ROBERT J. KREITMAN: THURSDAY 30 MARCH 2006, 16:00
Therapy of chemoresistant hairy cell leukemia patients with recombinant immunotoxin BL22
Robert J. Kreitman, Wyndham H. Wilson, Maryalice Stetler-Stevenson, Pierre Noel, David J.P. FitzGerald, and Ira Pastan
National Cancer Institute,
Laboratory of Molecular Biology,
Clinical Immunotherapy Section,
Bethesda, Maryland, USA
Fifty-one patients with hairy cell leukemia (HCL) previously treated with CdA were treated with recombinant anti-CD22 immunotoxin BL22, containing truncated Pseudomonas exotoxin fused to the variable domains of an anti-CD22 monoclonal antibody. Of 31 patients on phase I, 19 (61%) achieved complete remission (CR) and 6 (19%) had partial response (PRs). The median (range) duration of CR was 36 (5-66) months and 8 (42%) patients are still in CR at a median 48 (range 32-66) months. Of 30 with cytopenais, 22 (73%) acheived hematologic remission (HR) (neutrophils, platelets, and hemoglobin at least 1500, 100,000, and 11) and 11 (50%) are still in HR at a median of 48 (33-66) months.
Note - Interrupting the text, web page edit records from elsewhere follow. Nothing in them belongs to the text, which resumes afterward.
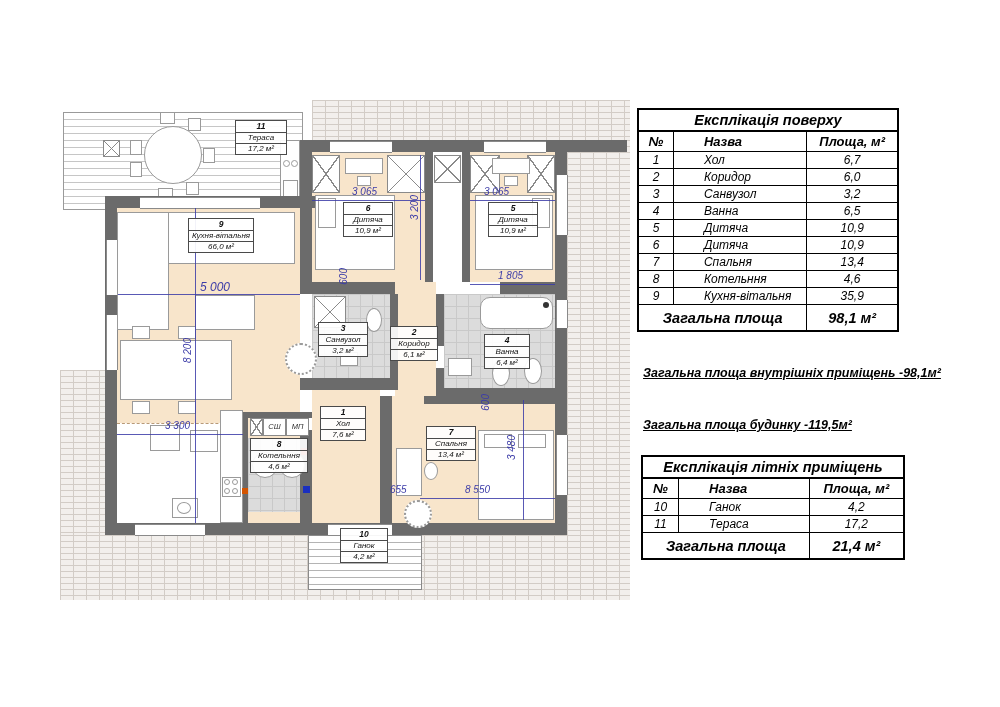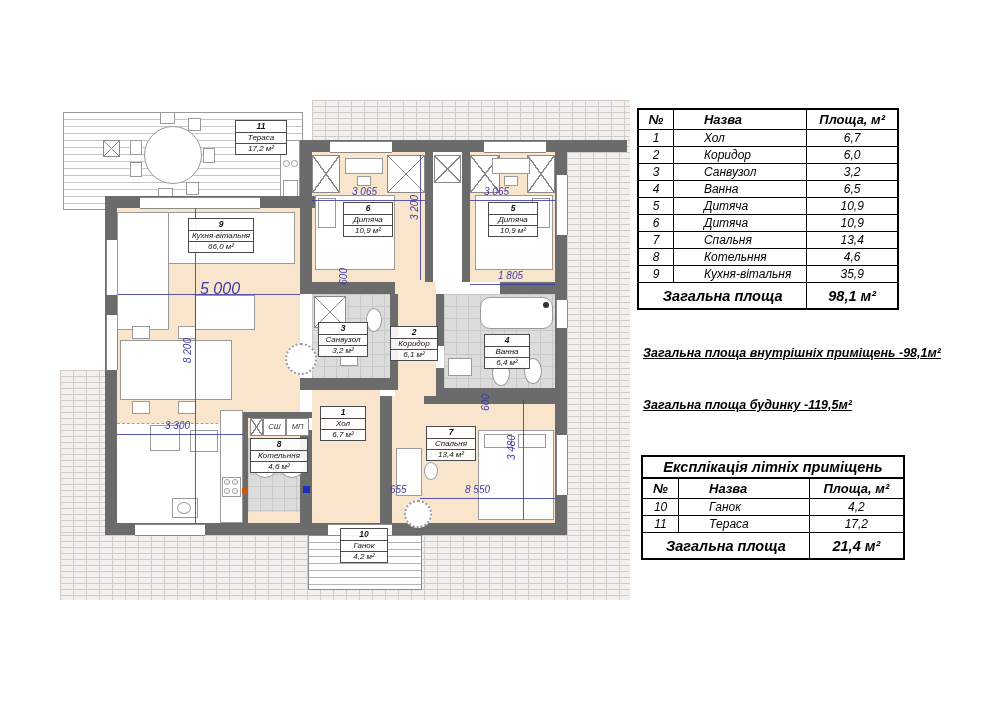--- a/index.html
+++ b/index.html
@@ -58,21 +58,21 @@
   .panel-table .ttl{font-size:14.5px;font-weight:bold;text-align:center;height:20px;
     border:2px solid #000;}
   .panel-table .hdr{font-weight:bold;text-align:center;font-size:13px;height:19px;}
   .panel-table .cnum{text-align:center;width:32px;}
   .panel-table .cname{text-align:left;width:118px;padding-left:30px;}
   .panel-table .carea{text-align:center;width:100px;}
   .panel-table .foot{font-size:14.5px;font-weight:bold;text-align:center;height:25px;}
   .panel-table{border:2px solid #000;}
   
   .sumline{position:absolute;font-size:12.5px;font-weight:bold;font-style:italic;
-    text-decoration:underline;white-space:nowrap;}
+    text-decoration:underline;white-space:nowrap;margin-top:20px;}
 </style>
 </head>
 <body>
 
 <div class="page">
 
 
   <div class="plan">
 
     <div class="abs brick" style="left:252px;top:0;width:318px;height:40px;"></div>
@@ -237,21 +237,21 @@
       <span class="rarea">6,1 м²</span>
     </div>
     <div class="rlabel" style="left:424px;top:234px;width:44px;">
       <span class="rnum">4</span>
       <span class="rname">Ванна</span>
       <span class="rarea">6,4 м²</span>
     </div>
     <div class="rlabel" style="left:260px;top:306px;width:44px;">
       <span class="rnum">1</span>
       <span class="rname">Хол</span>
-      <span class="rarea">6,7 м²</span>
+      <span class="rarea">7,6 м²</span>
     </div>
     <div class="rlabel" style="left:190px;top:338px;width:56px;">
       <span class="rnum">8</span>
       <span class="rname">Котельння</span>
       <span class="rarea">4,6 м²</span>
     </div>
     <div class="rlabel" style="left:366px;top:326px;width:48px;">
       <span class="rnum">7</span>
       <span class="rname">Спальня</span>
       <span class="rarea">13,4 м²</span>
@@ -265,36 +265,39 @@
     <div class="dline" style="left:58px;top:194px;width:182px;height:1px;"></div>
     <div class="dline" style="left:135px;top:108px;width:1px;height:315px;"></div>
     <div class="dline" style="left:57px;top:334px;width:126px;height:1px;"></div>
     <div class="dline" style="left:252px;top:100px;width:113px;height:1px;"></div>
     <div class="dline" style="left:410px;top:100px;width:85px;height:1px;"></div>
     <div class="dline" style="left:360px;top:55px;width:1px;height:125px;"></div>
     <div class="dline" style="left:410px;top:184px;width:85px;height:1px;"></div>
     <div class="dline" style="left:360px;top:398px;width:135px;height:1px;"></div>
     <div class="dline" style="left:463px;top:300px;width:1px;height:120px;"></div>
 
-    <div class="dim" style="left:140px;top:180px;font-size:16px;">5 000</div>
+    <div class="dim" style="left:140px;top:180px;font-size:12px;">5 000</div>
     <div class="dim dimv" style="left:122px;top:238px;">8 200</div>
     <div class="dim" style="left:105px;top:320px;">3 300</div>
     <div class="dim" style="left:292px;top:86px;">3 065</div>
     <div class="dim" style="left:424px;top:86px;">3 065</div>
     <div class="dim dimv" style="left:349px;top:95px;">3 200</div>
     <div class="dim" style="left:438px;top:170px;">1 805</div>
     <div class="dim dimv" style="left:278px;top:168px;">600</div>
     <div class="dim dimv" style="left:420px;top:294px;">600</div>
     <div class="dim" style="left:330px;top:384px;">655</div>
     <div class="dim" style="left:405px;top:384px;">8 550</div>
     <div class="dim dimv" style="left:446px;top:335px;">3 480</div>
   </div>
 
   <table class="panel-table" style="left:637px;top:108px;width:262px;">
     <tbody>
+        <tr>
+          <td class="ttl" colspan="3">Експлікація поверху</td>
+        </tr>
     <tr>
       <td class="hdr cnum">№</td>
       <td class="hdr cname">Назва</td>
       <td class="hdr carea">Площа, м²</td>
     </tr>
     <tr>
           <td class="cnum">1</td>
           <td class="cname">Хол</td>
           <td class="carea">6,7</td>
         </tr>

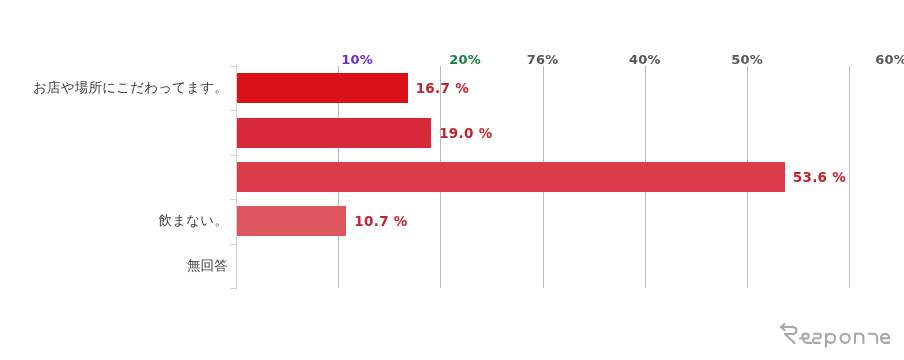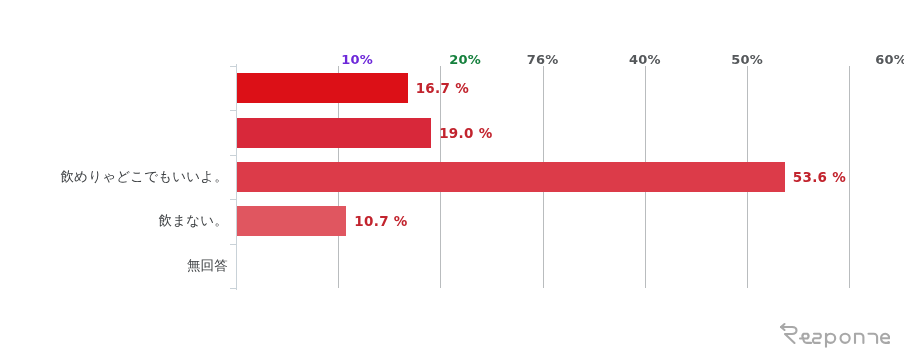--- a/index.html
+++ b/index.html
@@ -138,29 +138,29 @@
       <div class="axis-tick" style="top: 66px; background: rgb(201, 210, 216);"></div>
       <div class="axis-tick" style="top: 110.4px; background: rgb(201, 210, 216);"></div>
       <div class="axis-tick" style="top: 154.8px; background: rgb(201, 210, 216);"></div>
       <div class="axis-tick" style="top: 199.2px; background: rgb(201, 210, 216);"></div>
       <div class="axis-tick" style="top: 243.6px; background: rgb(201, 210, 216);"></div>
       <div class="axis-tick" style="top: 288px; background: rgb(201, 210, 216);"></div>
     </div>
 
   <div id="rows">
       <div class="row" style="top: 66px;">
+        <div class="cat-label" style="color: rgb(61, 64, 67);">お店や場所にこだわってます。</div>
         <div class="bar" title="お店や場所にこだわってます。 16.7 %" style="width: 170.674px; background: rgb(220, 16, 23);"></div>
         <div class="bar-value" style="left: 415.674px; color: rgb(194, 36, 46);">16.7 %</div>
       </div>
       <div class="row" style="top: 110.4px;">
         <div class="bar" title="家で飲むのが好き。 19.0 %" style="width: 194.18px; background: rgb(216, 40, 58);"></div>
         <div class="bar-value" style="left: 439.18px; color: rgb(194, 36, 46);">19.0 %</div>
       </div>
       <div class="row" style="top: 154.8px;">
-        <div class="cat-label" style="color: rgb(61, 64, 67);">飲めりゃどこでもいいよ。</div>
         <div class="bar" title="飲めりゃどこでもいいよ。 53.6 %" style="width: 547.792px; background: rgb(220, 59, 73);"></div>
         <div class="bar-value" style="left: 792.792px; color: rgb(194, 36, 46);">53.6 %</div>
       </div>
       <div class="row" style="top: 199.2px;">
         <div class="cat-label" style="color: rgb(61, 64, 67);">飲まない。</div>
         <div class="bar" title="飲まない。 10.7 %" style="width: 109.354px; background: rgb(224, 86, 96);"></div>
         <div class="bar-value" style="left: 354.354px; color: rgb(194, 36, 46);">10.7 %</div>
       </div>
       <div class="row" style="top: 243.6px;">
         <div class="cat-label" style="color: rgb(61, 64, 67);">無回答</div>

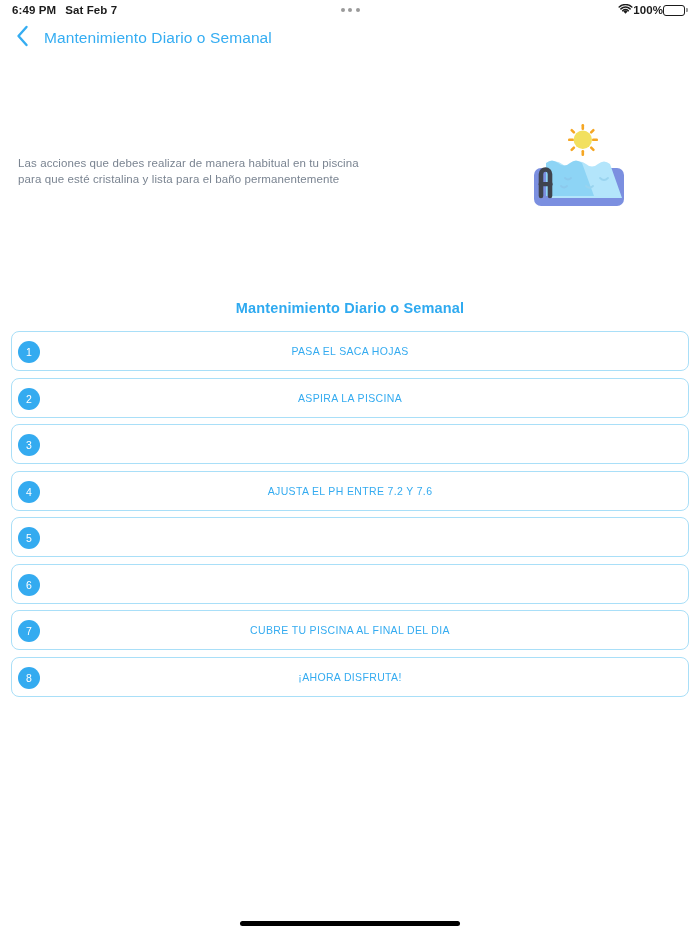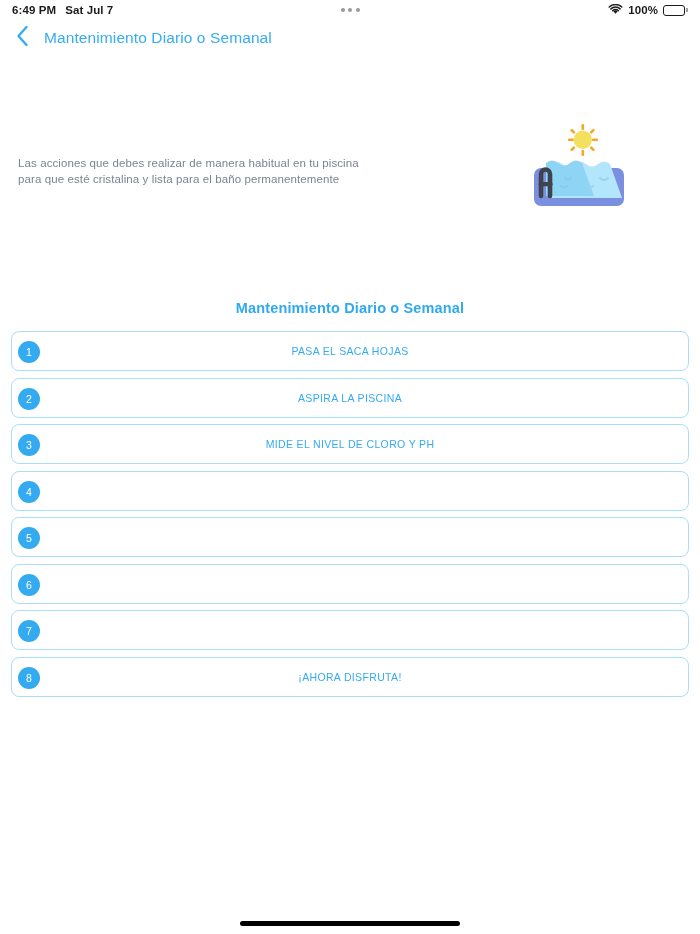--- a/index.html
+++ b/index.html
@@ -32,21 +32,20 @@
     font-size: 11.5px;
     color: #1b1b1b;
     font-weight: bold;
     letter-spacing: 0.1px;
   }
   .status-left { display: flex; align-items: center; gap: 9px; }
   .status-right {
     margin-left: auto;
     display: flex;
     align-items: center;
-    gap: 5px;
   }
   .status-center {
     position: absolute;
     left: 0; right: 0;
     display: flex;
     justify-content: center;
     pointer-events: none;
   }
 
   .multitask-dots { display: flex; gap: 3.5px; }
@@ -203,21 +202,21 @@
   }
 </style>
 </head>
 <body>
 
 <div class="screen">
 
   <div class="status-bar">
     <div class="status-left">
       <span>6:49 PM</span>
-      <span>Sat Jul 7</span>
+      <span>Sat Feb 7</span>
     </div>
 
     <div class="status-center">
       <span class="multitask-dots">
         <i></i>
           <i></i>
           <i></i>
       </span>
     </div>
 
@@ -300,37 +299,38 @@
       <span class="step-label">PASA EL SACA HOJAS</span>
     </div>
 
     <div class="step-card">
       <span class="step-badge">2</span>
       <span class="step-label">ASPIRA LA PISCINA</span>
     </div>
 
     <div class="step-card">
       <span class="step-badge">3</span>
-      <span class="step-label">MIDE EL NIVEL DE CLORO Y PH</span>
     </div>
 
     <div class="step-card">
       <span class="step-badge">4</span>
+      <span class="step-label">AJUSTA EL PH ENTRE 7.2 y 7.6</span>
     </div>
 
     <div class="step-card">
       <span class="step-badge">5</span>
     </div>
 
     <div class="step-card">
       <span class="step-badge">6</span>
     </div>
 
     <div class="step-card">
       <span class="step-badge">7</span>
+      <span class="step-label">CUBRE TU PISCINA AL FINAL DEL DIA</span>
     </div>
 
     <div class="step-card">
       <span class="step-badge">8</span>
       <span class="step-label">¡AHORA DISFRUTA!</span>
     </div>
 
   </div>
 
   <div class="home-indicator"></div>

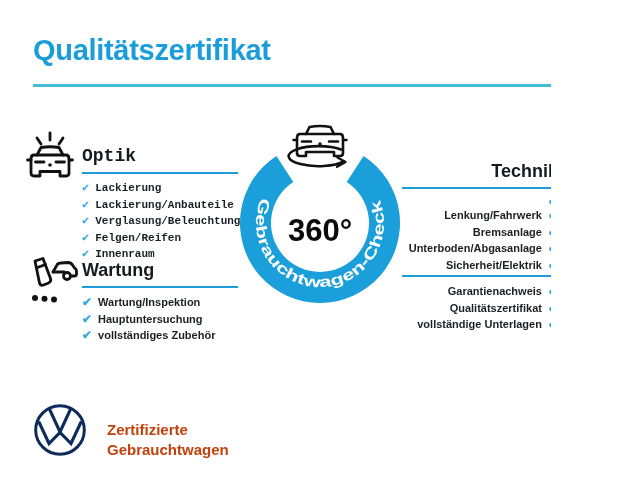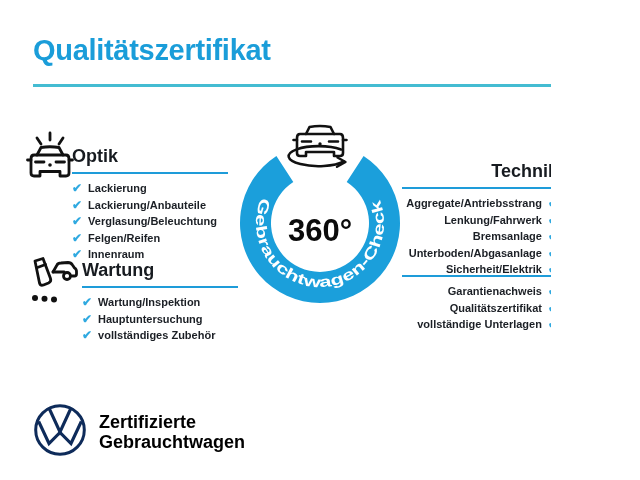--- a/index.html
+++ b/index.html
@@ -8,21 +8,21 @@
     font-family:"Liberation Sans",sans-serif;overflow:hidden;
   }
   .page-title{
     position:absolute;left:33px;top:34px;margin:0;
     font-size:29px;font-weight:700;color:#1A9DD9;letter-spacing:-0.3px;
   }
   .title-divider{
     position:absolute;left:33px;top:84px;width:585px;height:3px;background:#44BCD2;
   }
   .section{position:absolute;width:156px;}
-  .sec-optik{left:72px;top:146px;}
+  .sec-optik{left:82px;top:146px;font-family:Liberation Mono, monospace;}
   .sec-technik{left:402px;top:161px;text-align:right;}
   .sec-wartung{left:82px;top:260px;}
   .sec-garantie{left:402px;top:270px;text-align:right;}
   .section h2{
     margin:0;font-size:18px;line-height:21px;font-weight:700;color:#171B20;
   }
   .rule{height:2px;background:#1E9CD9;margin-top:5px;margin-bottom:6px;}
   .items{list-style:none;margin:0;padding:0;}
   .items li{
     font-size:11px;font-weight:700;color:#1B1F25;line-height:16.5px;
@@ -39,22 +39,22 @@
   .ring-label{
     font-family:"Liberation Sans",sans-serif;font-size:15px;font-weight:700;
     fill:#ffffff;
   }
   .deg-label{
     font-family:"Liberation Sans",sans-serif;font-size:31px;font-weight:700;
     fill:#0B0B0B;
   }
   .footer-logo{position:absolute;left:32px;top:402px;}
   .footer-text{
-    position:absolute;left:95px;top:408px;margin:4px;
-    font-size:18px;line-height:20px;font-weight:700;color:#000000;
+    position:absolute;left:95px;top:408px;margin:12px;
+    font-size:15px;line-height:20px;font-weight:700;color:#c2410c;
   }
 </style>
 </head>
 <body>
 
 <div class="canvas">
 
   <h1 class="page-title">Qualitätszertifikat</h1>
   <div class="title-divider"></div>
 
@@ -142,21 +142,20 @@
           <span>Innenraum</span>
         </li>
     </ul>
   </div>
 
   <div class="section sec-technik">
     <h2>Technik</h2>
     <div class="rule"></div>
     <ul class="items">
       <li>
-          <span>Aggregate/Antriebsstrang</span>
           <span class="check">✔</span>
         </li>
       <li>
           <span>Lenkung/Fahrwerk</span>
           <span class="check">✔</span>
         </li>
       <li>
           <span>Bremsanlage</span>
           <span class="check">✔</span>
         </li>

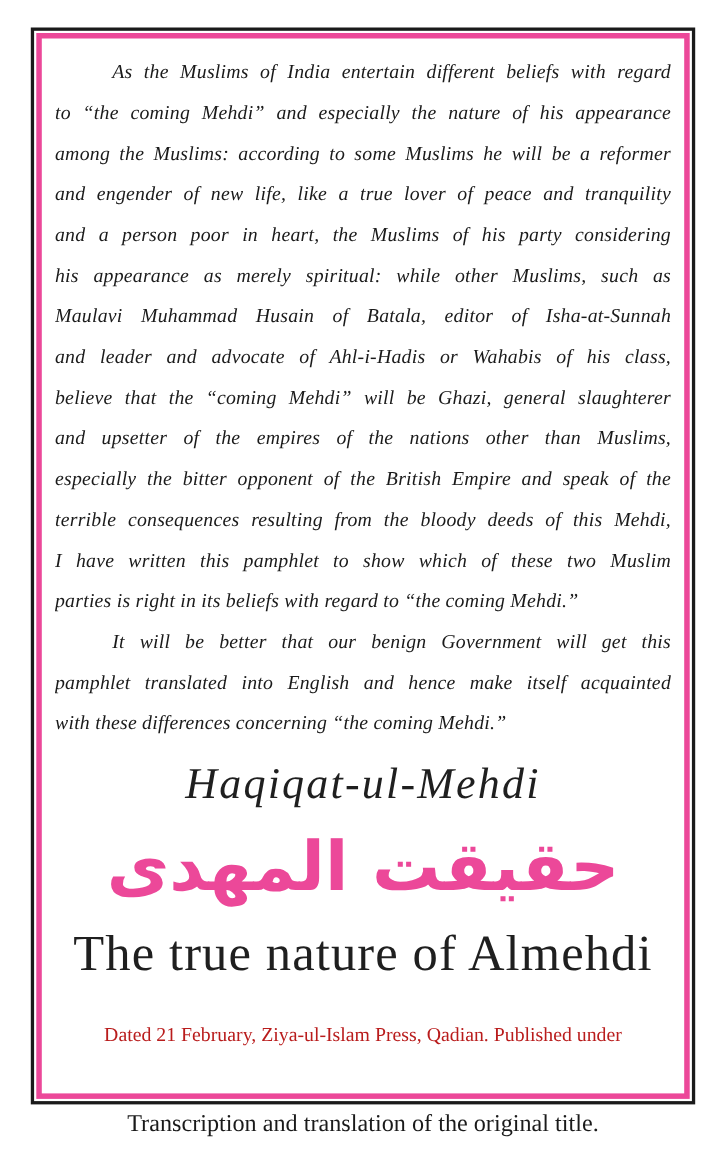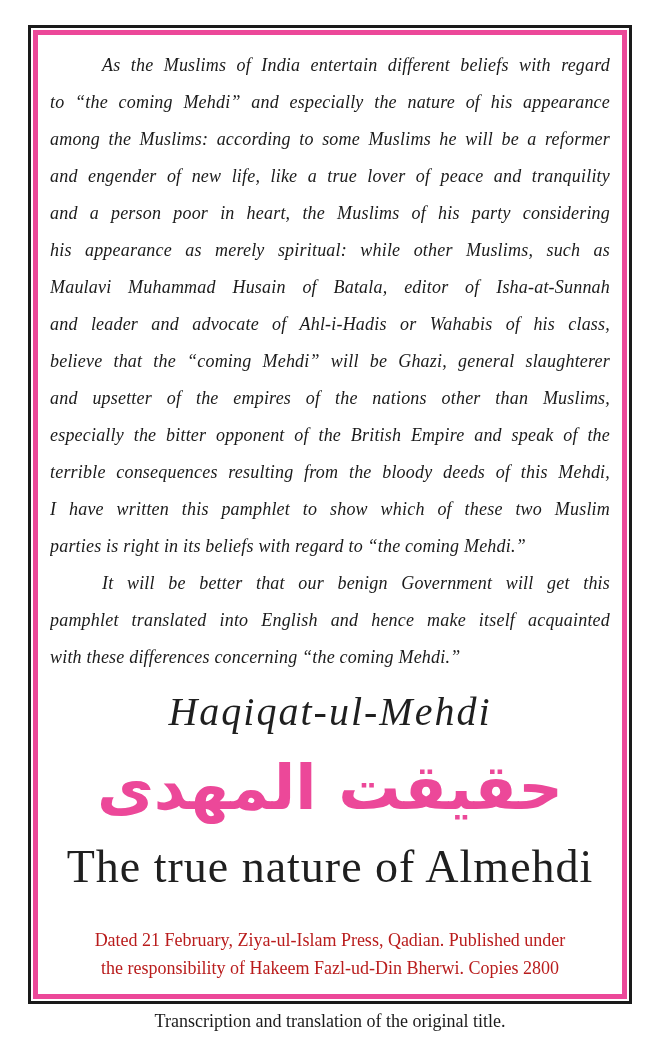--- a/index.html
+++ b/index.html
@@ -66,21 +66,21 @@
     margin-top: 30px;
     text-align: center;
     font-size: 18px;
     line-height: 28px;
     color: #b91c1c;
   }
   .footer-caption {
     position: absolute; left: 0; top: 1008px;
     width: 660px;
     text-align: center;
-    font-size: 18px;
+    font-size: 22px;
     line-height: 26px;
     color: #1a1a1a;
   }
 </style>
 </head>
 <body>
 
 <div class="frame">
   <div class="frame-inner">
 
@@ -105,19 +105,18 @@
     </div>
 
     <div class="title-translit">Haqiqat-ul-Mehdi</div>
 
     <div class="title-arabic">حقيقت المهدى</div>
 
     <div class="title-translation">The true nature of Almehdi</div>
 
     <div class="imprint">
       <div>Dated 21 February, Ziya-ul-Islam Press, Qadian. Published under</div>
-      <div>the responsibility of Hakeem Fazl-ud-Din Bherwi. Copies 2800</div>
     </div>
 
   </div>
 </div>
 
 <div class="footer-caption">Transcription and translation of the original title.</div>
 
 </body></html>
Of 18 HCL patients on phase II, 10 were followed at least 4 months, 6 (60%) achieved CR, and 1 relapsed. The major toxicity of BL22 (Phase 1+ 2 special exemption) was hemolytic uremic syndrome (HUS), observed in 5 HCL patients during cycle 2 or 3. HUS in all 5 completely resolved after 6-12 daily plasmapheresis treatments without recurring at a median of 52 (29-70) months. Phase II patients were retreated at least 8 weeks after cycle 1 and only if not achieving HR, and none had HUS requiring plasmapheresis.